Uma pesquisa recente do instituto Euromonitor revelou que os alimentos industrializados voltados à saúde e ao bem-estar movimentaram US$ 7,9 bilhões em 2005 no Brasil. Em 2002, essa cifra era 50% menor. 'Todo mundo está de olho nesse mercado. Mas ele só irá se desenvolver quando houver regras mais claras por parte da Anvisa', diz Marcel Motta, analista do Euromonitor para o Brasil.

Para Andrea Mota, diretora de novas bebidas da Coca-Cola Brasil, área criada no ano passado, há um longo caminho a ser percorrido, mas esse mercado vai crescer muito daqui para a frente. A expectativa do Euromonitor é que ele cresça 50% nos próximos três anos.

ESTILO DE VIDA

Esse mercado tem mudado rápido. Há três anos, Isabela Fortes, recém-chegada de uma temporada de três anos num mosteiro na Índia, era uma estranha no ninho na sociedade carioca. Ela havia abandonado a promissora carreira num banco de investimentos para dar aulas de ioga.
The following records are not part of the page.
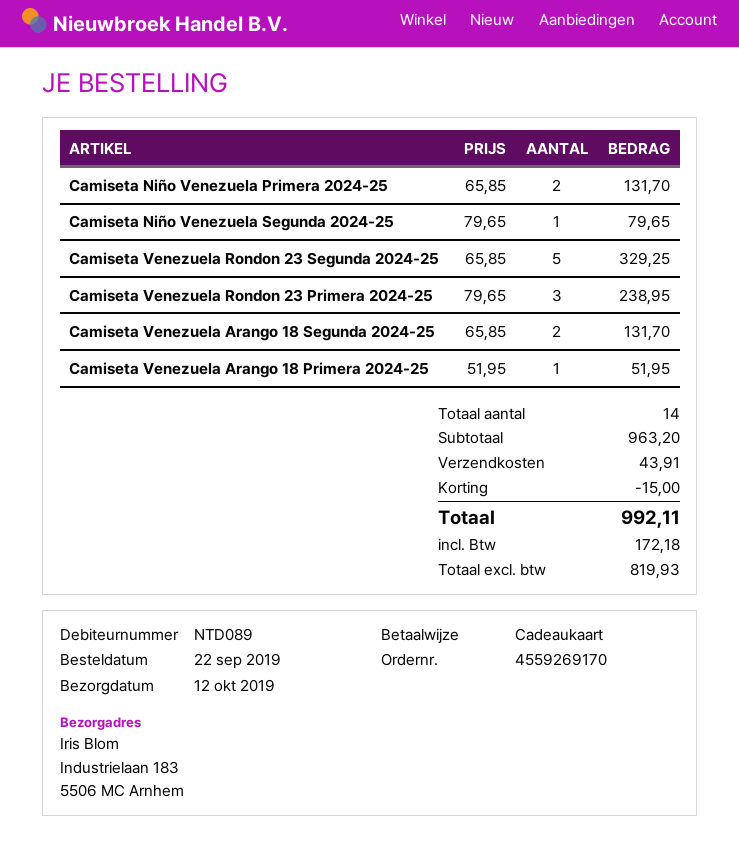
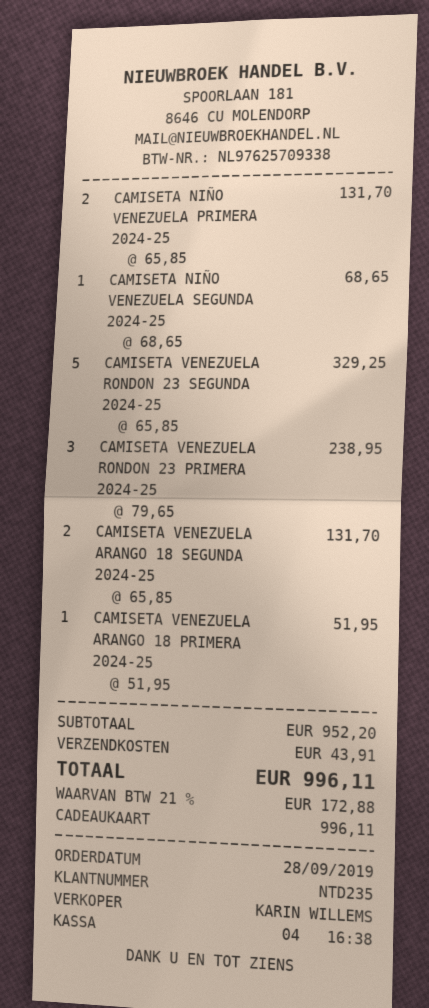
order date: 2019-09-22 -> 2019-09-28
customer number: NTD089 -> NTD235
Camiseta Niño Venezuela Segunda 2024-25: 1 x 79.65 = 79.65 -> 1 x 68.65 = 68.65
subtotal: 963.20 -> 952.20
discount: 15.00 -> none
tax: 172.18 -> 172.88
total: 992.11 -> 996.11

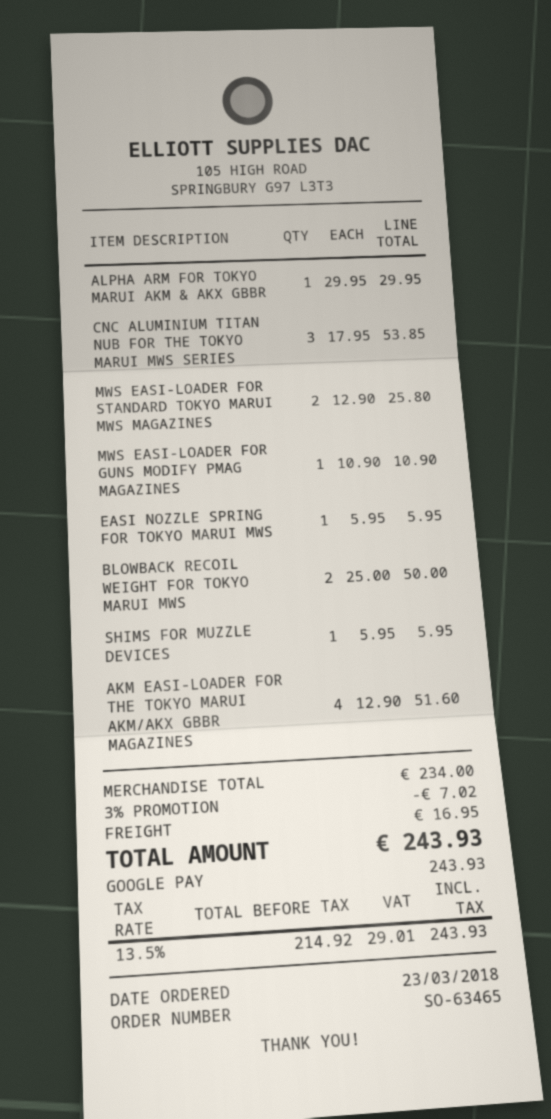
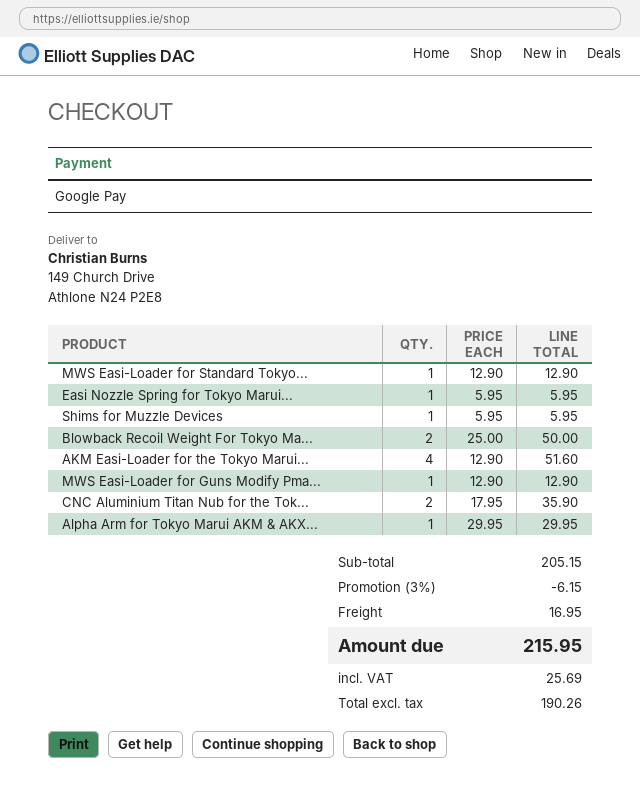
CNC ALUMINIUM TITAN NUB FOR THE TOKYO MARUI MWS SERIES: 3 x 17.95 = 53.85 -> 2 x 17.95 = 35.90
MWS EASI-LOADER FOR STANDARD TOKYO MARUI MWS MAGAZINES: 2 x 12.90 = 25.80 -> 1 x 12.90 = 12.90
MWS EASI-LOADER FOR GUNS MODIFY PMAG MAGAZINES: 1 x 10.90 = 10.90 -> 1 x 12.90 = 12.90
subtotal: 234.00 -> 205.15
discount: 3% = 7.02 -> 3% = 6.15
net: 214.92 -> 190.26
tax: 29.01 -> 25.69
total: 243.93 -> 215.95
O empresário Marcos Wettraich, fundador do portal Ibest, enxergou na amiga Isabela uma tendência de mercado. Wettraich pode ser considerado um sujeito visionário. Em 1995, quando a internet ainda era um assunto restrito ao mundo acadêmico, ele investiu no Ibest.

Wettraich associou-se à Isabela para criar o Nirvana, um espaço chique onde há aulas de ioga, pilates, spa, restaurante orgânico e loja de roupas e artigos para casa e banho. O primeiro Nirvana foi aberto em 2004, numa casa na Gávea. Hoje são duas unidades e 2 mil alunos matriculados. 'No futuro, vamos virar um clube e cobrar luva do associado', diz Wettraich. No começo do ano, o Nirvana teve de recusar alunos .

Os donos não têm interesse em transformar o Nirvana numa rede de franquias. Por enquanto, o plano é abrir unidades em São Paulo e Brasília, desde que encontrem o sócio apropriado.

A primeira onda de bem-estar começou nas academias de ginástica. Em 1999 o Brasil contava com 4 mil academias e hoje são 7 mil, freqüentadas por mais de 2,1 milhões de pessoas. Em 2005 o faturamento delas foi de R$ 1,6 bilhão.

IOGA COM ESTEIRA

Aos poucos, as academias foram incorporando tai chi chuan, ofurô e hatha ioga ao ambiente de esteiras, barras de ferro e bicicletas ergométricas. As novas academias já nascem com a pretensão de serem centros de bem-estar.

A rede A! Body Tech, com oito unidades no Rio de Janeiro, tem núcleos de massoterapia, estética e atividades orientais. O negócio está longe de ser tocado por neo-hippies. Tem entre seus sócios o empresário Alexandre Accioly, o jogador de futebol Ronaldo, o ator Rodrigo Santoro.

Até marcas tradicionais ligadas ao esporte querem pegar carona nessa nova mania. Recentemente, a Adidas lançou no Brasil uma sapatilha para ioga, assinada pela estilista Stella McCartney. A grife também tem uma linha de roupas para relaxar, com cores e materiais mais leves. O mundo, definitivamente, não é mais o mesmo.